START Dataset records

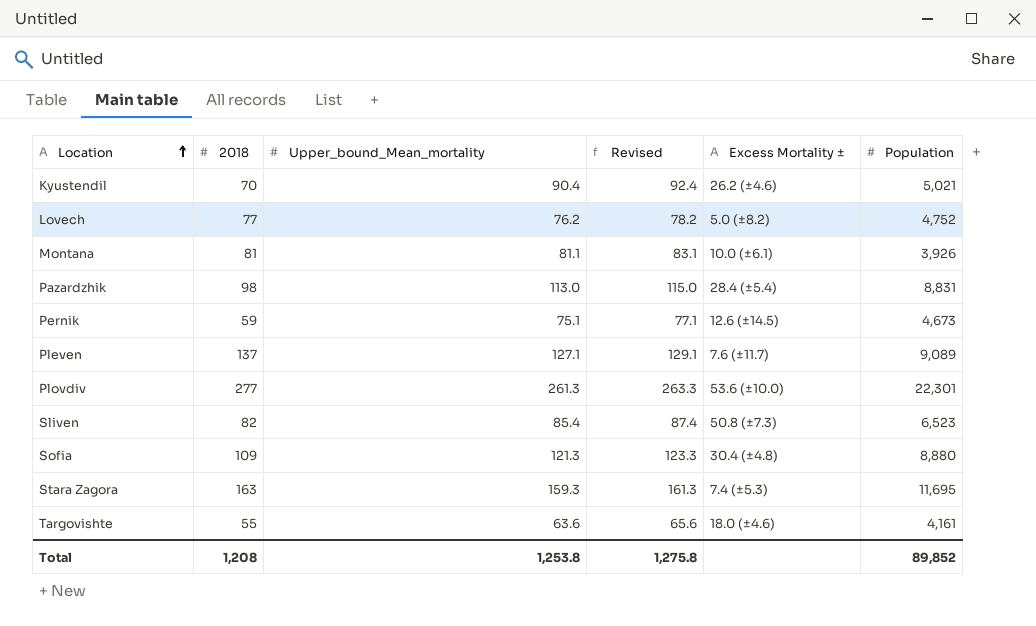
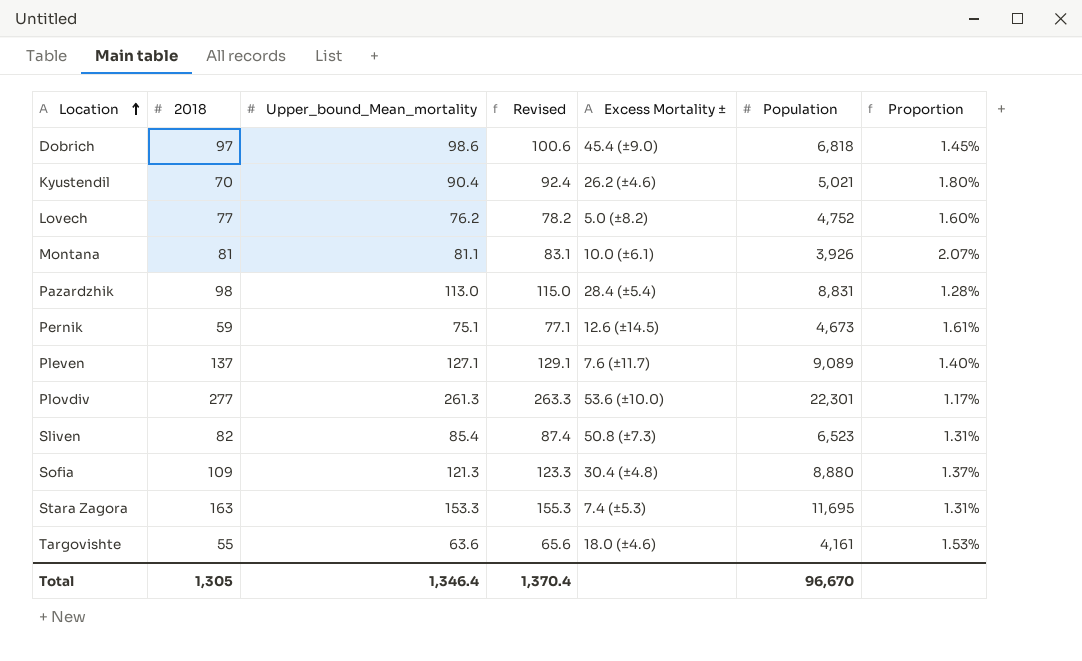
column Proportion | formula: none -> [Upper_bound_Mean_mortality] / [Population]
row Dobrich: none -> 97 | 98.6 | 100.6 | 45.4 (±9.0) | 6,818 | 1.45%
Stara Zagora | Upper_bound_Mean_mortality: 159.3 -> 153.3
Stara Zagora | Revised: 161.3 -> 155.3
Total | 2018: 1,208 -> 1,305
Total | Upper_bound_Mean_mortality: 1,253.8 -> 1,346.4
Total | Revised: 1,275.8 -> 1,370.4
Total | Population: 89,852 -> 96,670

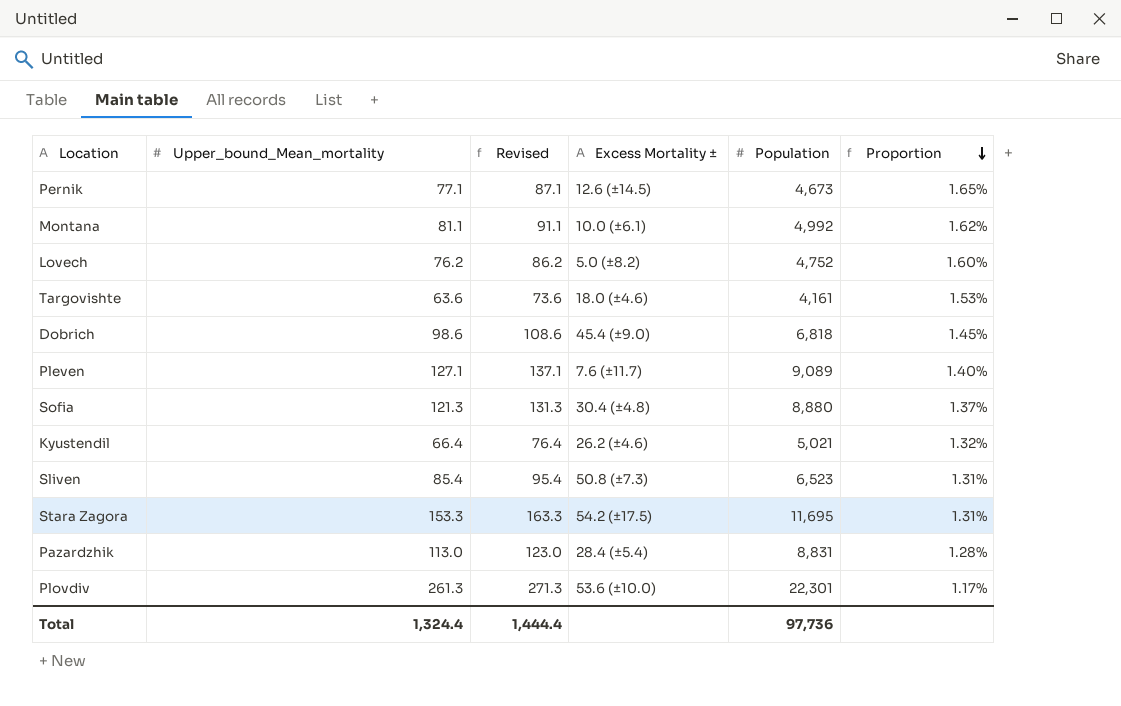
row order: Location ascending -> Proportion descending
column 2018 | position: 2 -> none
column Revised | formula: [Upper_bound_Mean_mortality] + 2 -> [Upper_bound_Mean_mortality] + 10
Pernik | Upper_bound_Mean_mortality: 75.1 -> 77.1
Pernik | Proportion: 1.61% -> 1.65%
Montana | Population: 3,926 -> 4,992
Montana | Proportion: 2.07% -> 1.62%
Kyustendil | Upper_bound_Mean_mortality: 90.4 -> 66.4
Kyustendil | Proportion: 1.80% -> 1.32%
Stara Zagora | Excess Mortality ±: 7.4 (±5.3) -> 54.2 (±17.5)
Total | Upper_bound_Mean_mortality: 1,346.4 -> 1,324.4
Total | Revised: 1,370.4 -> 1,444.4
Total | Population: 96,670 -> 97,736

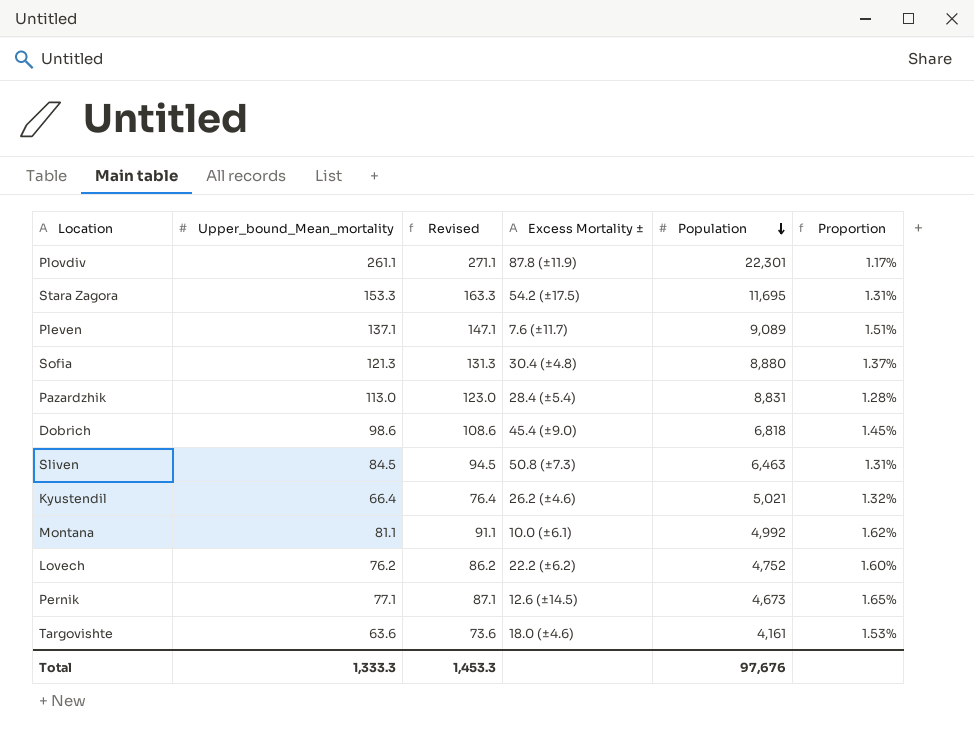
row order: Proportion descending -> Population descending
Plovdiv | Upper_bound_Mean_mortality: 261.3 -> 261.1
Plovdiv | Revised: 271.3 -> 271.1
Plovdiv | Excess Mortality ±: 53.6 (±10.0) -> 87.8 (±11.9)
Pleven | Upper_bound_Mean_mortality: 127.1 -> 137.1
Pleven | Revised: 137.1 -> 147.1
Pleven | Proportion: 1.40% -> 1.51%
Sliven | Upper_bound_Mean_mortality: 85.4 -> 84.5
Sliven | Revised: 95.4 -> 94.5
Sliven | Population: 6,523 -> 6,463
Lovech | Excess Mortality ±: 5.0 (±8.2) -> 22.2 (±6.2)
Total | Upper_bound_Mean_mortality: 1,324.4 -> 1,333.3
Total | Revised: 1,444.4 -> 1,453.3
Total | Population: 97,736 -> 97,676

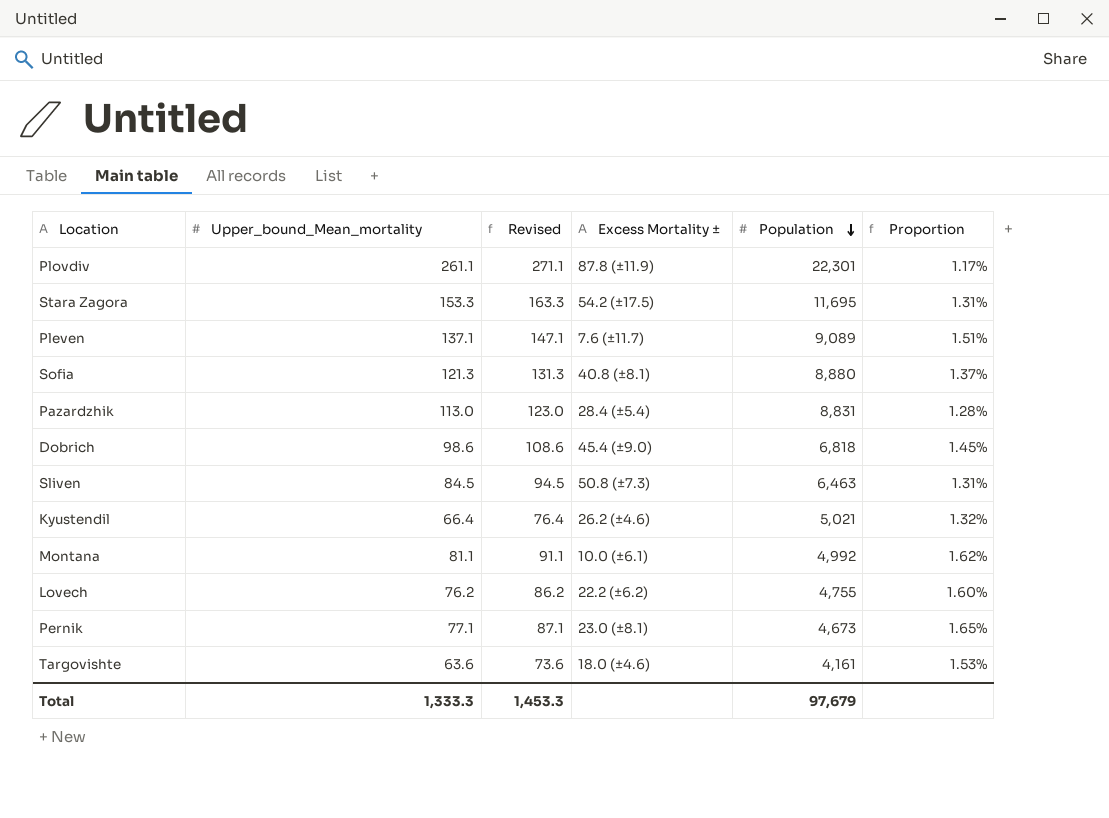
Sofia | Excess Mortality ±: 30.4 (±4.8) -> 40.8 (±8.1)
Lovech | Population: 4,752 -> 4,755
Pernik | Excess Mortality ±: 12.6 (±14.5) -> 23.0 (±8.1)
Total | Population: 97,676 -> 97,679

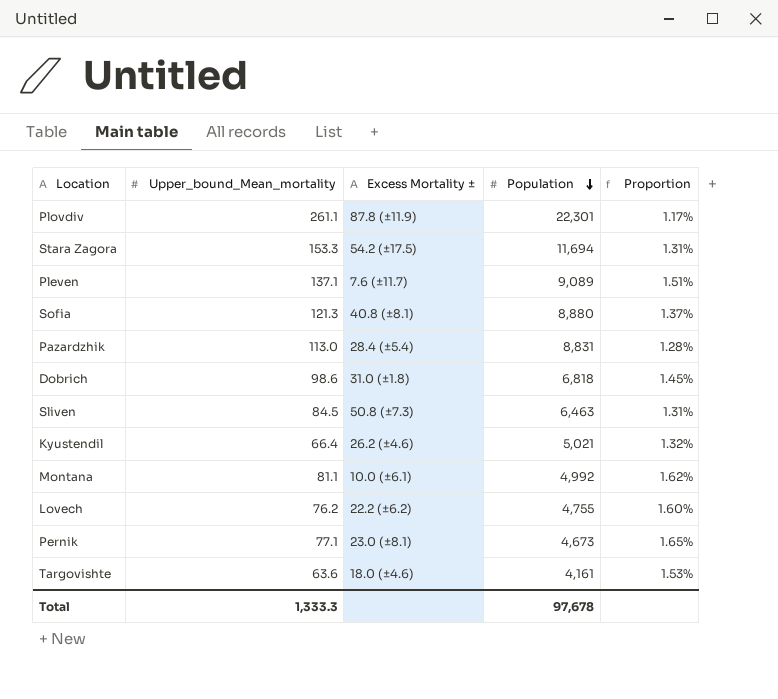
column Revised | formula: [Upper_bound_Mean_mortality] + 10 -> none
Stara Zagora | Population: 11,695 -> 11,694
Dobrich | Excess Mortality ±: 45.4 (±9.0) -> 31.0 (±1.8)
Total | Population: 97,679 -> 97,678

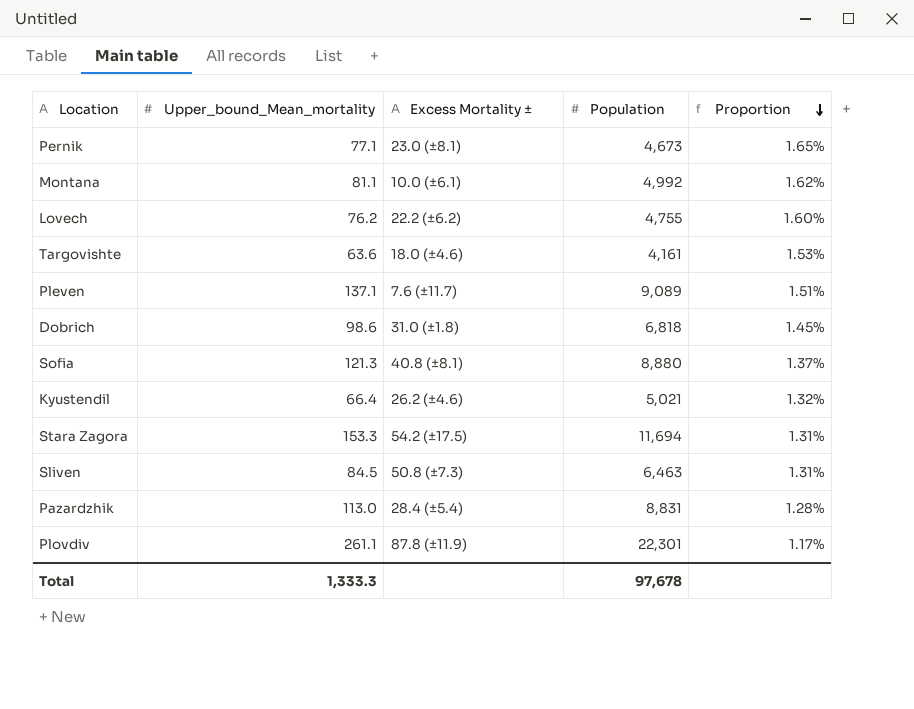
row order: Population descending -> Proportion descending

END Dataset records

## What is being asked:
Within the entries above, the lines from the one containing "Total | Upper_bound_Mean_mortality: 1,253.8" through the one containing "Total | Population: 97,736 -> 97,676" are to be transcribed exactly, ends included, pictures excluded.

## Task solution:
Total | Upper_bound_Mean_mortality: 1,253.8 -> 1,346.4
Total | Revised: 1,275.8 -> 1,370.4
Total | Population: 89,852 -> 96,670

row order: Location ascending -> Proportion descending
column 2018 | position: 2 -> none
column Revised | formula: [Upper_bound_Mean_mortality] + 2 -> [Upper_bound_Mean_mortality] + 10
Pernik | Upper_bound_Mean_mortality: 75.1 -> 77.1
Pernik | Proportion: 1.61% -> 1.65%
Montana | Population: 3,926 -> 4,992
Montana | Proportion: 2.07% -> 1.62%
Kyustendil | Upper_bound_Mean_mortality: 90.4 -> 66.4
Kyustendil | Proportion: 1.80% -> 1.32%
Stara Zagora | Excess Mortality ±: 7.4 (±5.3) -> 54.2 (±17.5)
Total | Upper_bound_Mean_mortality: 1,346.4 -> 1,324.4
Total | Revised: 1,370.4 -> 1,444.4
Total | Population: 96,670 -> 97,736

row order: Proportion descending -> Population descending
Plovdiv | Upper_bound_Mean_mortality: 261.3 -> 261.1
Plovdiv | Revised: 271.3 -> 271.1
Plovdiv | Excess Mortality ±: 53.6 (±10.0) -> 87.8 (±11.9)
Pleven | Upper_bound_Mean_mortality: 127.1 -> 137.1
Pleven | Revised: 137.1 -> 147.1
Pleven | Proportion: 1.40% -> 1.51%
Sliven | Upper_bound_Mean_mortality: 85.4 -> 84.5
Sliven | Revised: 95.4 -> 94.5
Sliven | Population: 6,523 -> 6,463
Lovech | Excess Mortality ±: 5.0 (±8.2) -> 22.2 (±6.2)
Total | Upper_bound_Mean_mortality: 1,324.4 -> 1,333.3
Total | Revised: 1,444.4 -> 1,453.3
Total | Population: 97,736 -> 97,676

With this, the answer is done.